While implementing this Payroll interface, my intent was to write clear and functional code. To clarify any remaining points of confusion, I've documented several key design features below.

  • Employees are eligible to receive their prorated salary allotment starting 1 month from when they are added to the Payroll contract, and 1 month after all subsequent payday calls.
  • Employees must choose a distribution over ERC20 tokens which they wish to receive their allotment in. The list of eligible ERC20 tokens is determined by the contract owner and can by viewed by calling getWhitelist. The contract only pays out ERC20 tokens from this whitelist. Once added to the whitelist, tokens cannot be removed, nor can their addresses be changed. EUR is the default token (i.e. it's always in the whitelist).

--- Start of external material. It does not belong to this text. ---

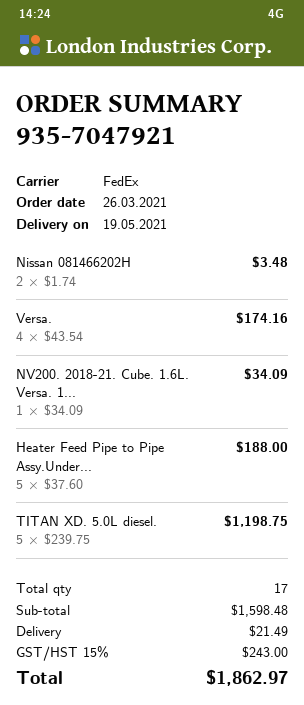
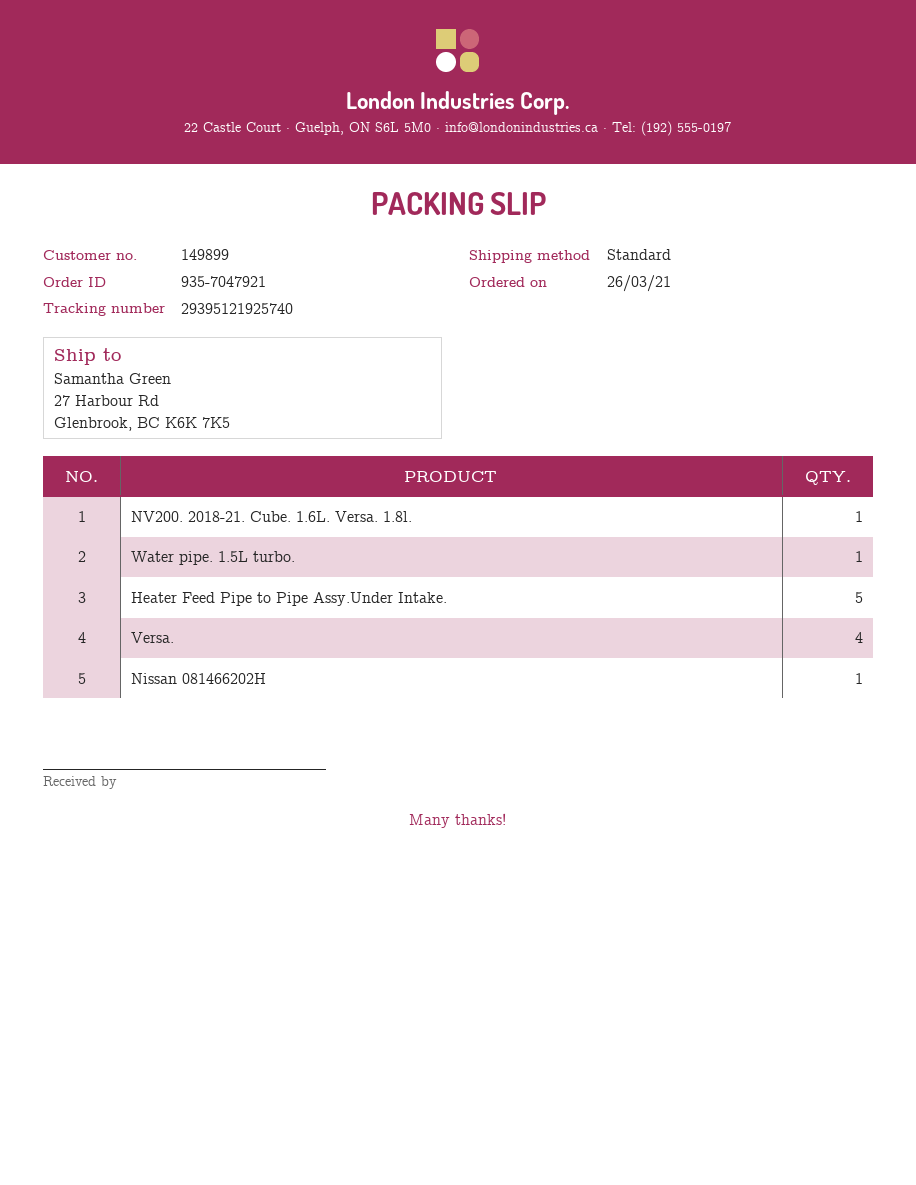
shipping method: FedEx -> standard
Nissan 081466202H: 2 -> 1
TITAN XD. 5.0L diesel.: 5 -> none
Water pipe. 1.5L turbo.: none -> 1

  • Employees may not elect to receive their salary in ether (I made this restriction for the sake of simplicity). In the event that non-whitelisted tokens are sent to the contract (making them unrecoverable in normal circumstances), the owner may call drainToken to rescue the token balances. If anyone tries to transfer a non-whitelisted but ERC223-compliant token to the contract, tokenFallback ensures that the transfer will fail.
  • At first glance, calculatePayrollRunway seems like it might return the number of days before the contract will be unable to fulfill a possible payday request. This is not the case - currently, calculatePayrollRunway sums all whitelisted token balances in units of EUR without accounting for employee-elected distributions over tokens. So, while the number of days given by calculatePayrollRunway is accurate if the contract's balances are appropriately distributed across tokens, they are not a time frame during which all payday requests are guaranteed to succeed. Again, this decision was made to cut down on code complexity.
  • When sending tokens, I use transfer rather than approve. This is because implementing calculatePayrollRunway would have been harder if I had to keep track of potentially withdrawable employee allowances.
  • The oracle's address is hard-coded address and immutable, like the tokens' (again, for simplicity). It is assumed that the Oracle updates all whitelisted token balances via setExchangeRate at acceptably fine-grained intervals, to ensure that EUR token exchange rates are kept current. In a real-world setting, one way to make this more practical/efficient would be for functions that require accurate exchange rates to fail if the time elapsed since rateLastUpdated for a given token was too high and emit an Event that would prompt the oracle to send the appropriate update(s).
  • A note on the EURExchangeRates sent by the oracle: Imagine two tokens, EUR and USD. Say the USD/EUR exchange rate is 3/1 (i.e. 3 USD trade for 1 EUR), but that EUR has 2 decimals while USD has 4. This means that 1 EUR is represented as 100 in the EUR contract, and 1 USD is represented as 10,000 in the USD contract. My code currently assumes that the oracle's EURExchangeRate value for USD/EUR is 3*10,000/100 = 300. This is a fairly fragile assumption, because we could imagine that the decimals were flipped, in which case the EURExchangeRate would be 3/100, which we would be forced to store as 0 or 1 since our rate variable is a uint. In general, the closer this exchange rate is to 1, the worse the Payroll performs, because of potential rounding issues in the uint operations performed in calculatePayrollRunway and payday. Similiar issues arise if yearly EUR salaries are small, e.g. on the order of 1e3. In a real-world setting, perhaps the easiest way around this fragility would be to arrange that a decimals-like precision multiplier (say, 1e18) would be used by the rate oracle or some of the uint calculations, and adjust the contract logic accordingly. For the sake of this exercise though, I have elected not to do so.